ASSIGNED TASK: Scan the records for the word "Used". Report each line where it occurs.
━━━ EXTRACTED RECORDS ━━━
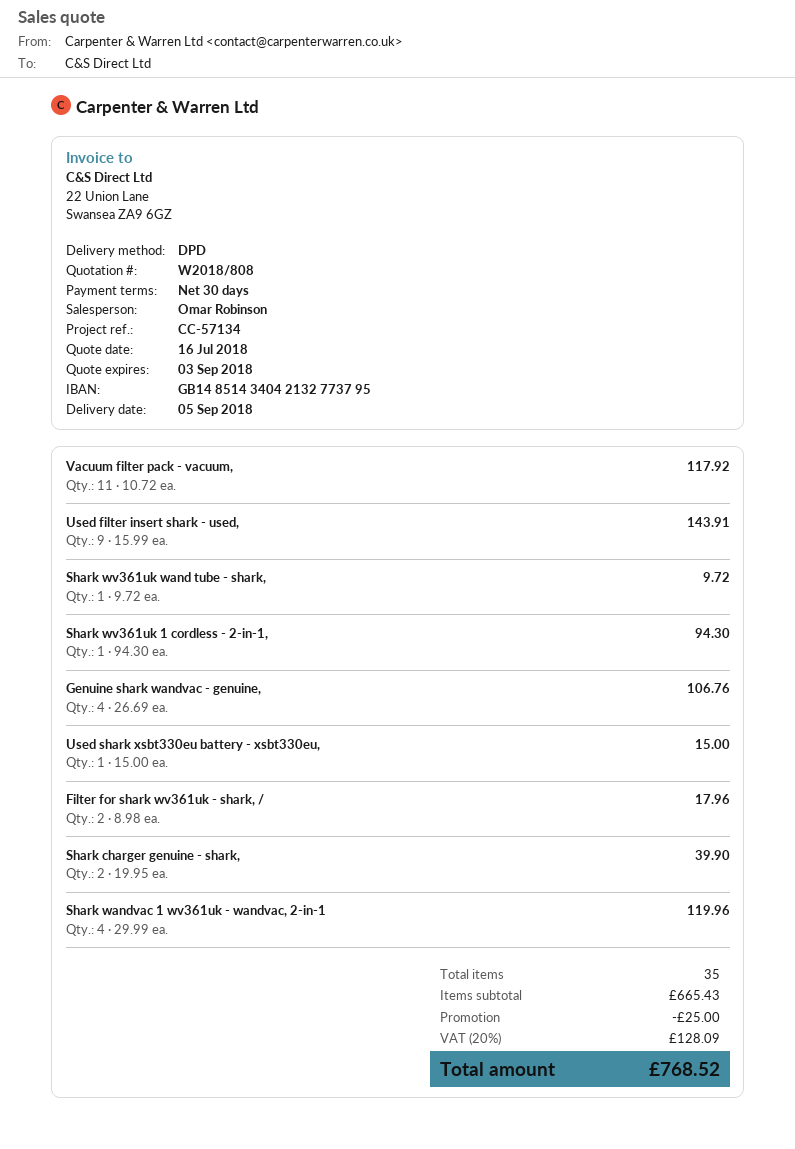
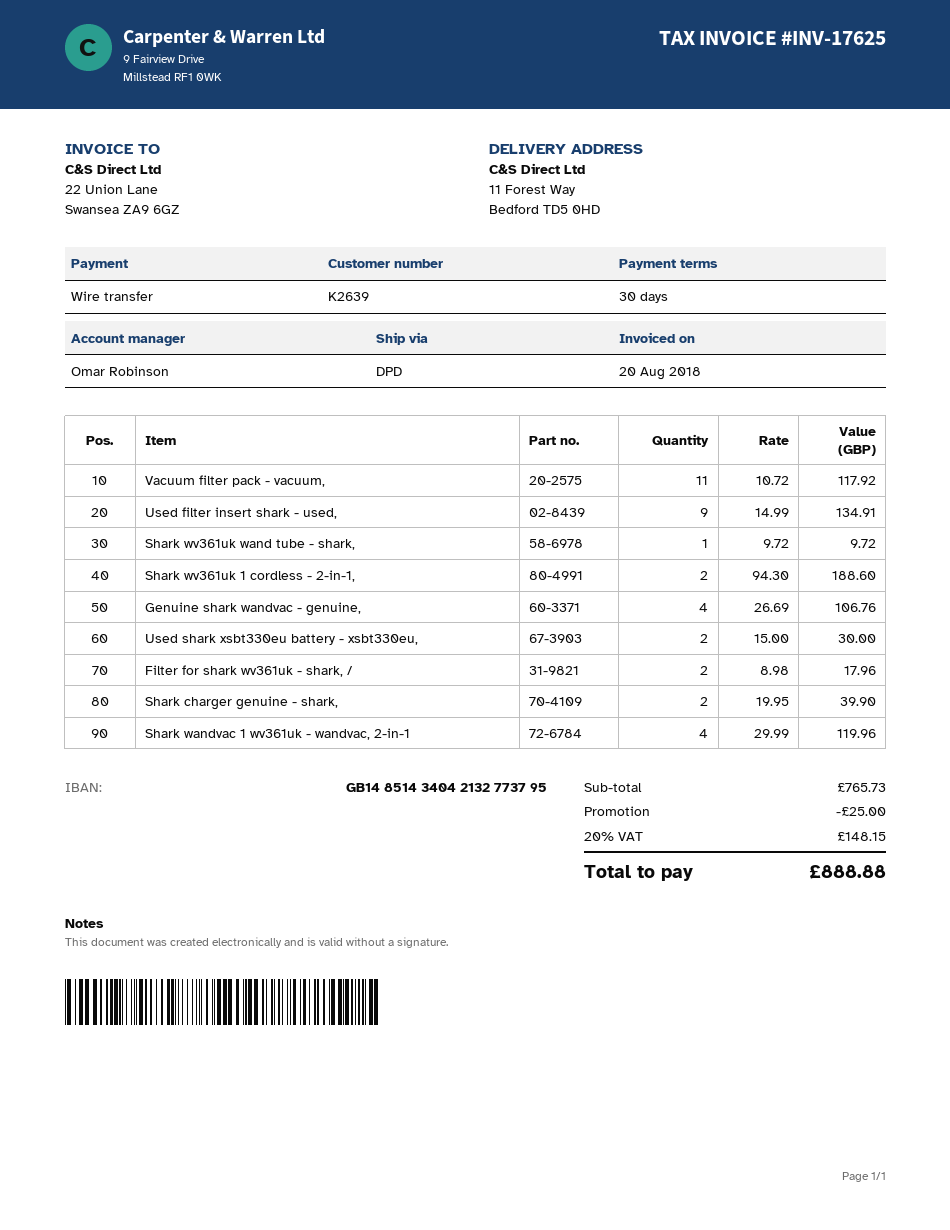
Used filter insert shark - used,: 9 x 15.99 = 143.91 -> 9 x 14.99 = 134.91
Shark wv361uk 1 cordless - 2-in-1,: 1 x 94.30 = 94.30 -> 2 x 94.30 = 188.60
Used shark xsbt330eu battery - xsbt330eu,: 1 x 15.00 = 15.00 -> 2 x 15.00 = 30.00
subtotal: 665.43 -> 765.73
tax: 20% = 128.09 -> 20% = 148.15
total: 768.52 -> 888.88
━━━
FINAL ANSWER:
Used filter insert shark - used,: 9 x 15.99 = 143.91 -> 9 x 14.99 = 134.91
Used shark xsbt330eu battery - xsbt330eu,: 1 x 15.00 = 15.00 -> 2 x 15.00 = 30.00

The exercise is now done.